## Task to carry out
Every line from the line containing "subtotal: 3265.00 -> 3275.00" through the final line of the data is to be printed exactly; no other line is to appear.

-- Opening Marker --

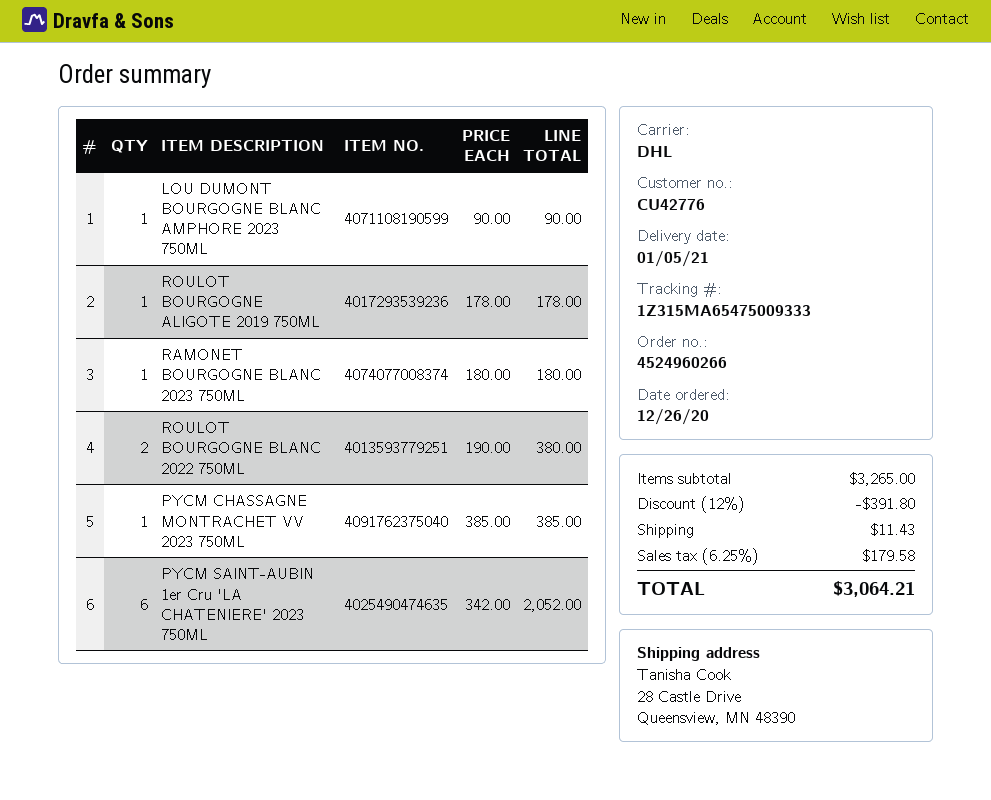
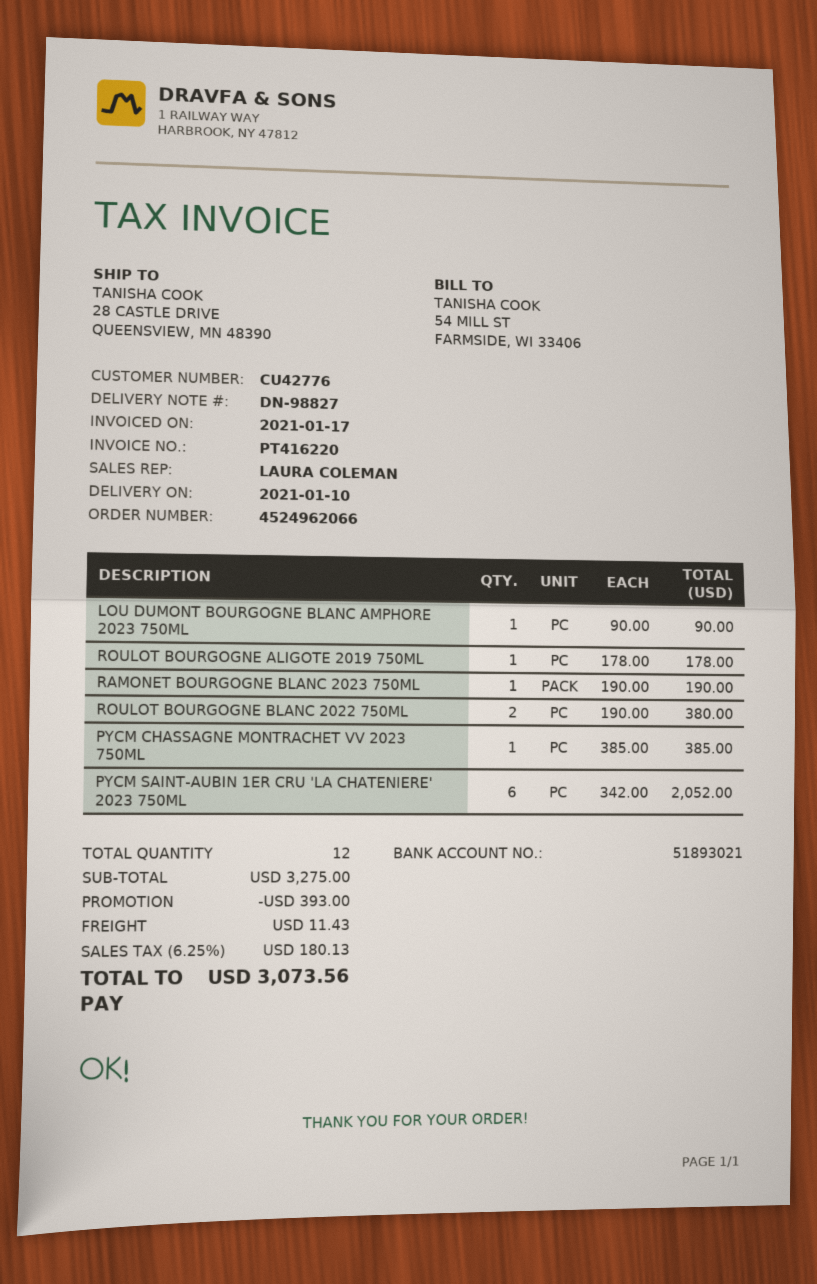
order number: 4524960266 -> 4524962066
delivery date: 2021-01-05 -> 2021-01-10
RAMONET BOURGOGNE BLANC 2023 750ML: 1 x 180.00 = 180.00 -> 1 x 190.00 = 190.00
subtotal: 3265.00 -> 3275.00
discount: 391.80 -> 393.00
tax: 6.25% = 179.58 -> 6.25% = 180.13
total: 3064.21 -> 3073.56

-- Closing Marker --

## Solution to this task
subtotal: 3265.00 -> 3275.00
discount: 391.80 -> 393.00
tax: 6.25% = 179.58 -> 6.25% = 180.13
total: 3064.21 -> 3073.56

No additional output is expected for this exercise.